WORK TO BE COMPLETED — Give only the number of lines in the data that include the string "title".

INPUT RECORDS —

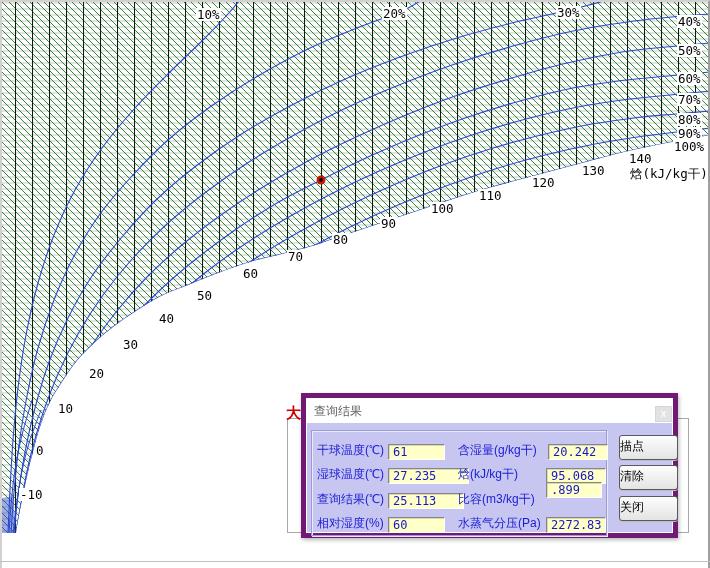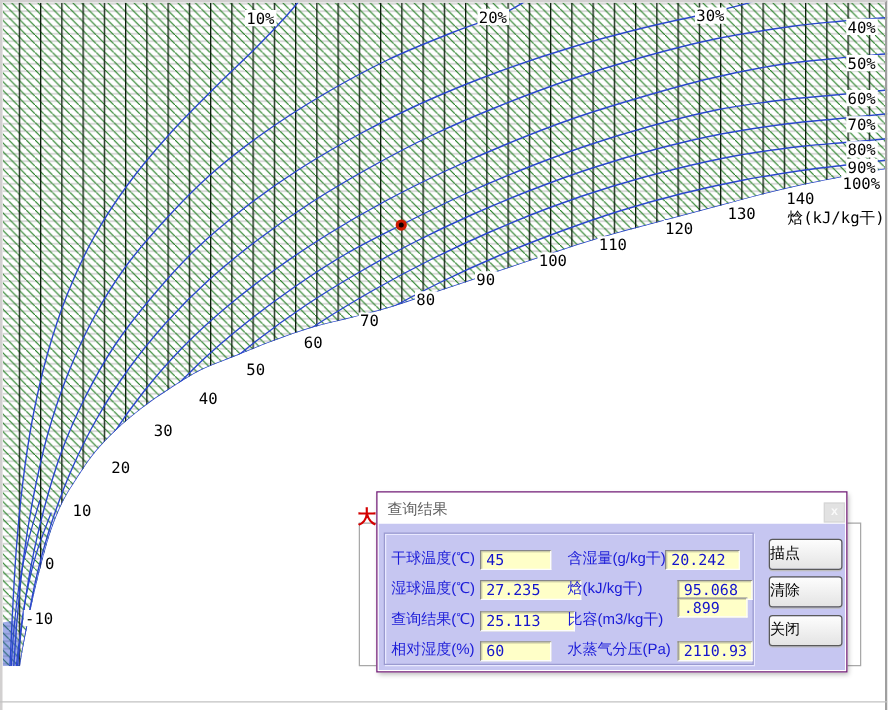--- a/index.html
+++ b/index.html
@@ -10,21 +10,21 @@
          border-right:2px solid #9f9f9f;box-sizing:border-box;pointer-events:none;}
   #bottomline{position:absolute;left:0;top:561px;width:710px;height:1px;background:#c2c2c2;}
   #chart{position:absolute;left:0;top:0;}
   
   #hiddenframe{position:absolute;left:287px;top:418px;width:402px;height:115px;
                border:1px solid #a8a8a8;box-sizing:border-box;background:transparent;}
   #redchar{position:absolute;left:286px;top:404px;color:#d40000;
            font:bold 15px "DejaVu Sans Mono",monospace;}
   
   #dlg{position:absolute;left:301px;top:393px;width:377px;height:145px;
-       background:#ffffff;border:1px solid #701a75;box-sizing:border-box;
+       background:#ffffff;border:5px solid #701a75;box-sizing:border-box;
        box-shadow:1px 2px 4px rgba(0,0,0,.28);}
   #dlg-title{position:absolute;left:8px;top:5px;font-size:12px;color:#5f5f5f;}
   #dlg-close{position:absolute;right:1px;top:8px;width:17px;height:16px;background:#e2e2e2;
              border:1px solid #d6d6d6;box-sizing:border-box;color:#fafafa;
              font:bold 10px/14px "Liberation Sans",sans-serif;text-align:center;cursor:default;}
   #dlg-client{position:absolute;left:1px;right:1px;top:25px;bottom:1px;background:#c6c6f1;padding-left:41px;}
   #groupframe{position:absolute;left:4px;top:7px;width:296px;height:106px;
               border:1px solid #9a9ad0;box-shadow:1px 1px 0 #e9e9ff inset,1px 1px 0 #e9e9ff;
               box-sizing:border-box;}
   .flabel{position:absolute;font-size:12px;color:#1b1bd8;white-space:nowrap;}
@@ -143,34 +143,34 @@
   <div id="dlg-title">查询结果</div>
   <div id="dlg-close">x</div>
   <div id="dlg-client">
     <div id="groupframe"></div>
 
     <span class="flabel" style="left:10px;top:19px">干球温度(℃)</span>
     <span class="flabel" style="left:10px;top:43px">湿球温度(℃)</span>
     <span class="flabel" style="left:10px;top:68px">查询结果(℃)</span>
     <span class="flabel" style="left:10px;top:92px">相对湿度(%)</span>
 
-    <div class="field" style="left:81px;top:21px;width:57px">45</div>
+    <div class="field" style="left:81px;top:21px;width:57px">61</div>
     <div class="field" style="left:81px;top:45px;width:81px">27.235</div>
     <div class="field" style="left:81px;top:70px;width:76px">25.113</div>
     <div class="field" style="left:81px;top:94px;width:57px">60</div>
 
     <span class="flabel" style="left:151px;top:19px">含湿量(g/kg干)</span>
     <span class="flabel" style="left:151px;top:43px">焓(kJ/kg干)</span>
     <span class="flabel" style="left:151px;top:68px">比容(m3/kg干)</span>
     <span class="flabel" style="left:151px;top:92px">水蒸气分压(Pa)</span>
 
-    <div class="field" style="left:229px;top:21px;width:60px">20.242</div>
+    <div class="field" style="left:241px;top:21px;width:60px">20.242</div>
     <div class="field" style="left:239px;top:45px;width:60px">95.068</div>
     <div class="field" style="left:239px;top:59px;width:56px">.899</div>
-    <div class="field" style="left:239px;top:94px;width:60px">2110.93</div>
+    <div class="field" style="left:239px;top:94px;width:60px">2272.83</div>
 
     <div class="btn" style="top:12px">描点</div>
     <div class="btn" style="top:42px">清除</div>
     <div class="btn" style="top:73px">关闭</div>
   </div>
 </div>
 
 <div id="frame"></div>
 <div id="bottomline"></div>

EXPECTED ANSWER — 2